Data:
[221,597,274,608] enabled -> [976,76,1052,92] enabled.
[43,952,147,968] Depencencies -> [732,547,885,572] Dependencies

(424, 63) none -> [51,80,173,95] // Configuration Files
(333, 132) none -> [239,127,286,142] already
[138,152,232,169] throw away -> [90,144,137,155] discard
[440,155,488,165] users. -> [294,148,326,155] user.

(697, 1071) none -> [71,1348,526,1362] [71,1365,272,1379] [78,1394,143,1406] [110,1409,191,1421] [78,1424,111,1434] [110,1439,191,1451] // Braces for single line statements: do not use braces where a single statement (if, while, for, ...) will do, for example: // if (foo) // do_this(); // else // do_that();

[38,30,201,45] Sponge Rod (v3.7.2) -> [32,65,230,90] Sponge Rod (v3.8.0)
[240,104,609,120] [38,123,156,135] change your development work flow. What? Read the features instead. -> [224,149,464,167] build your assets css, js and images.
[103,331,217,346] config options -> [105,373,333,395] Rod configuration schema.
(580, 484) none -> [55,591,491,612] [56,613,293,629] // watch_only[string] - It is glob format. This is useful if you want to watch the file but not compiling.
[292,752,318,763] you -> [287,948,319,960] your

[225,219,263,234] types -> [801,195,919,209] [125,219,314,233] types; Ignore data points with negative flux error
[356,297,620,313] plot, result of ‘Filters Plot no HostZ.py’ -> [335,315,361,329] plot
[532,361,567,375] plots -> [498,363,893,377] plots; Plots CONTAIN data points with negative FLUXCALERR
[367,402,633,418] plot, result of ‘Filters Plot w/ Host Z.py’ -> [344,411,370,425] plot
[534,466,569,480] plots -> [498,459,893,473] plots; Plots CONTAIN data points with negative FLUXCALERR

Your task: Every entry must appear in the answer exactly as written.

Solution to this task:
[221,597,274,608] enabled -> [976,76,1052,92] enabled.
[43,952,147,968] Depencencies -> [732,547,885,572] Dependencies

(424, 63) none -> [51,80,173,95] // Configuration Files
(333, 132) none -> [239,127,286,142] already
[138,152,232,169] throw away -> [90,144,137,155] discard
[440,155,488,165] users. -> [294,148,326,155] user.

(697, 1071) none -> [71,1348,526,1362] [71,1365,272,1379] [78,1394,143,1406] [110,1409,191,1421] [78,1424,111,1434] [110,1439,191,1451] // Braces for single line statements: do not use braces where a single statement (if, while, for, ...) will do, for example: // if (foo) // do_this(); // else // do_that();

[38,30,201,45] Sponge Rod (v3.7.2) -> [32,65,230,90] Sponge Rod (v3.8.0)
[240,104,609,120] [38,123,156,135] change your development work flow. What? Read the features instead. -> [224,149,464,167] build your assets css, js and images.
[103,331,217,346] config options -> [105,373,333,395] Rod configuration schema.
(580, 484) none -> [55,591,491,612] [56,613,293,629] // watch_only[string] - It is glob format. This is useful if you want to watch the file but not compiling.
[292,752,318,763] you -> [287,948,319,960] your

[225,219,263,234] types -> [801,195,919,209] [125,219,314,233] types; Ignore data points with negative flux error
[356,297,620,313] plot, result of ‘Filters Plot no HostZ.py’ -> [335,315,361,329] plot
[532,361,567,375] plots -> [498,363,893,377] plots; Plots CONTAIN data points with negative FLUXCALERR
[367,402,633,418] plot, result of ‘Filters Plot w/ Host Z.py’ -> [344,411,370,425] plot
[534,466,569,480] plots -> [498,459,893,473] plots; Plots CONTAIN data points with negative FLUXCALERR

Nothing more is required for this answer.